**TASK ITEM**
The expected response is a copy of every line in the entries below that includes the word "none".

[[ INPUT FOR THIS TASK open ]]

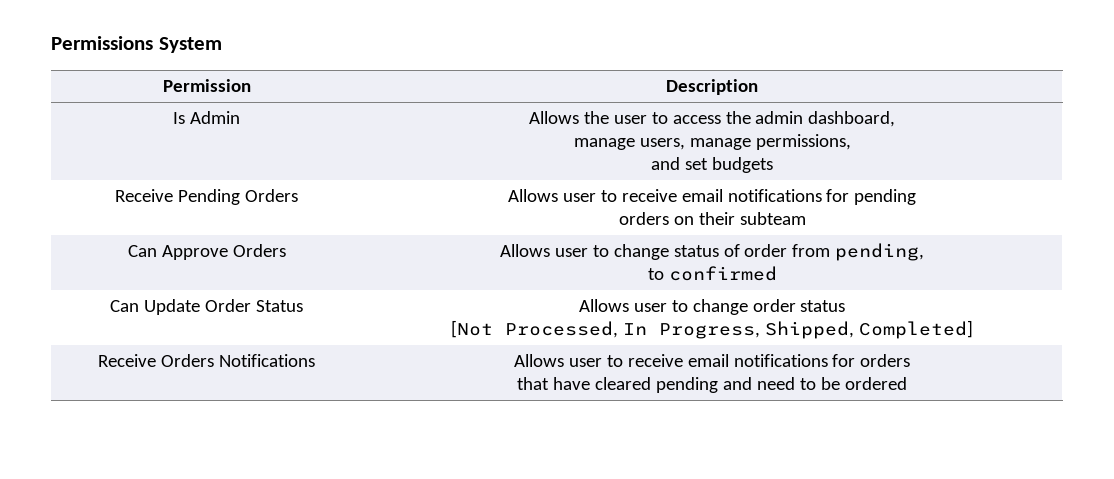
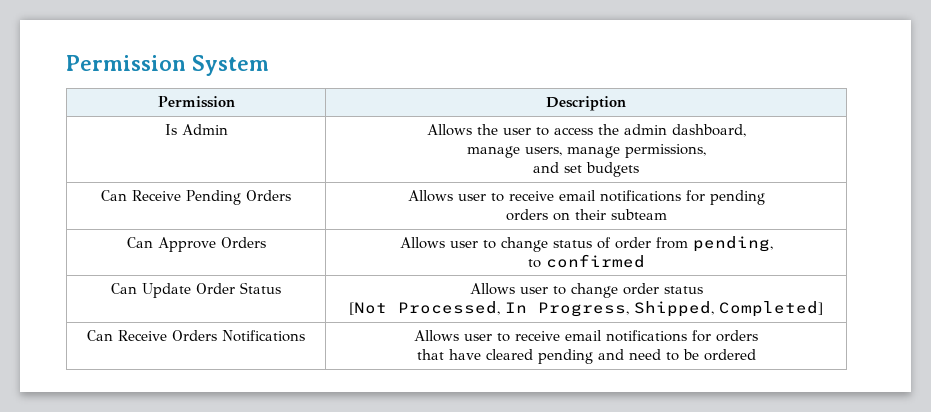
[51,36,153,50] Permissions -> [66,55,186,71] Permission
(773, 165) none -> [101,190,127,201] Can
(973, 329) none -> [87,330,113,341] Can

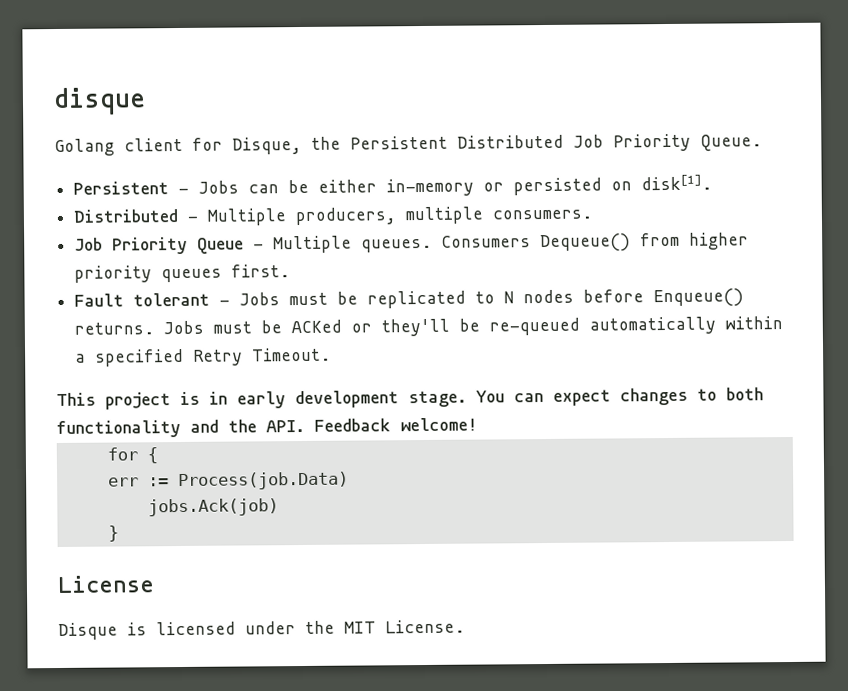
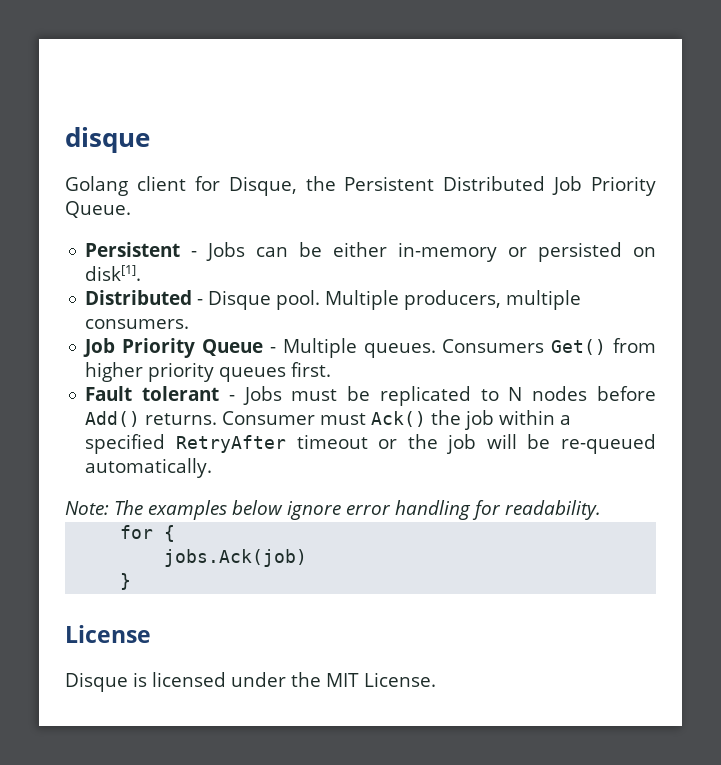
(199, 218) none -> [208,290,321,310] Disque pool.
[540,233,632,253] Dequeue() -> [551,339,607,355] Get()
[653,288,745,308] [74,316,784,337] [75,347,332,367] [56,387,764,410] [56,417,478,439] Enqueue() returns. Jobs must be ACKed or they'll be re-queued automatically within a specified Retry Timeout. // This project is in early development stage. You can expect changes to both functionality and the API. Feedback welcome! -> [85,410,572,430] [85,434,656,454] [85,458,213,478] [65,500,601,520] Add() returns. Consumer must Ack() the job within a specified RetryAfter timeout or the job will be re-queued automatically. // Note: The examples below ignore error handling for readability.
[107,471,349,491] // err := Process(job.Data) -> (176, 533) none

[[ INPUT FOR THIS TASK closed ]]
[[ INPUT FOR THIS TASK open ]]

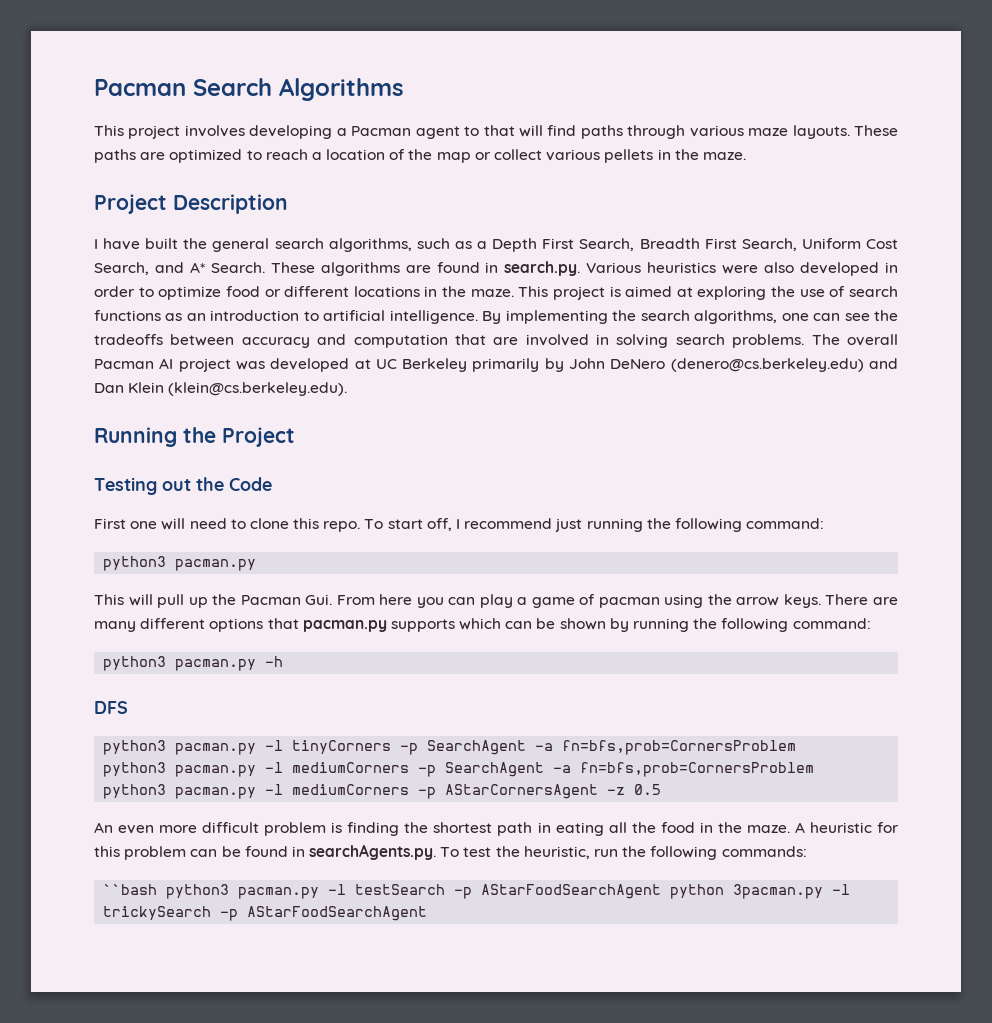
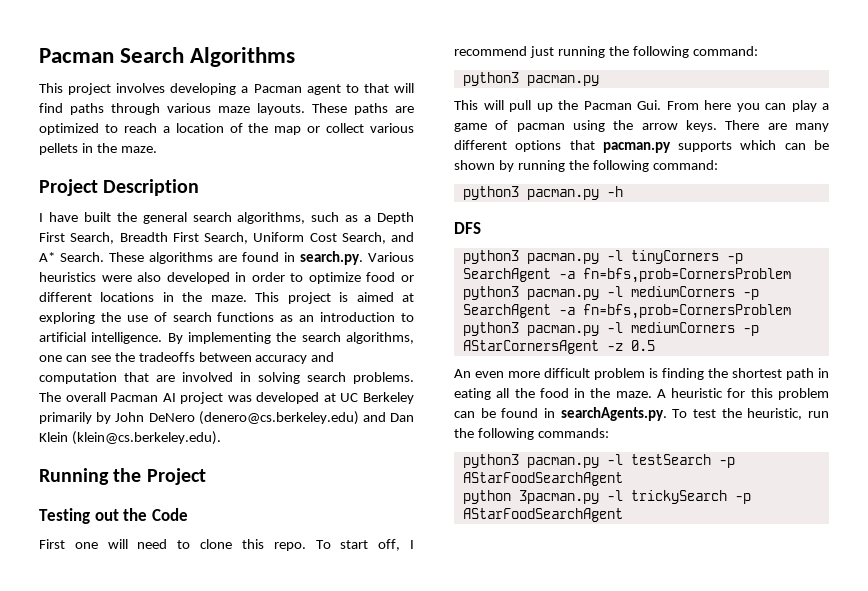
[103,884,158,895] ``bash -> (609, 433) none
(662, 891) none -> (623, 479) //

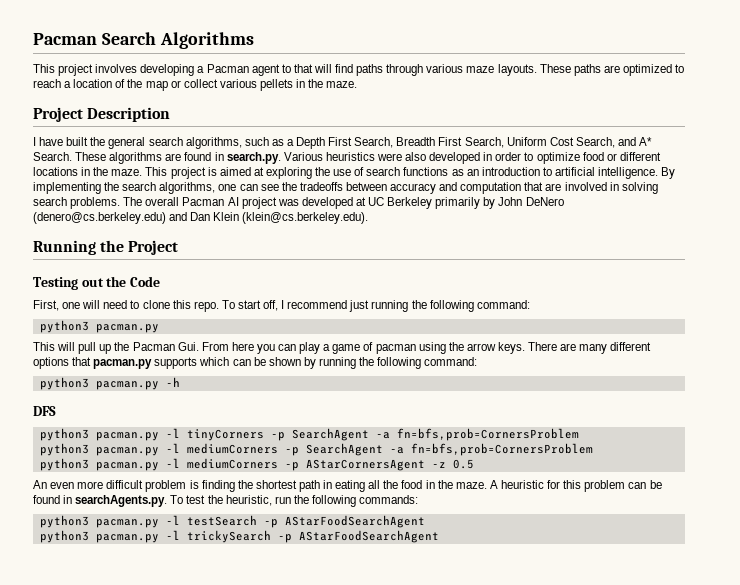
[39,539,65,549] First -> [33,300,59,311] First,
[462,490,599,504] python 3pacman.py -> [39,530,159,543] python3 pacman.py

[[ INPUT FOR THIS TASK closed ]]

**YOUR SOLUTION**
(773, 165) none -> [101,190,127,201] Can
(973, 329) none -> [87,330,113,341] Can
(199, 218) none -> [208,290,321,310] Disque pool.
[107,471,349,491] // err := Process(job.Data) -> (176, 533) none
[103,884,158,895] ``bash -> (609, 433) none
(662, 891) none -> (623, 479) //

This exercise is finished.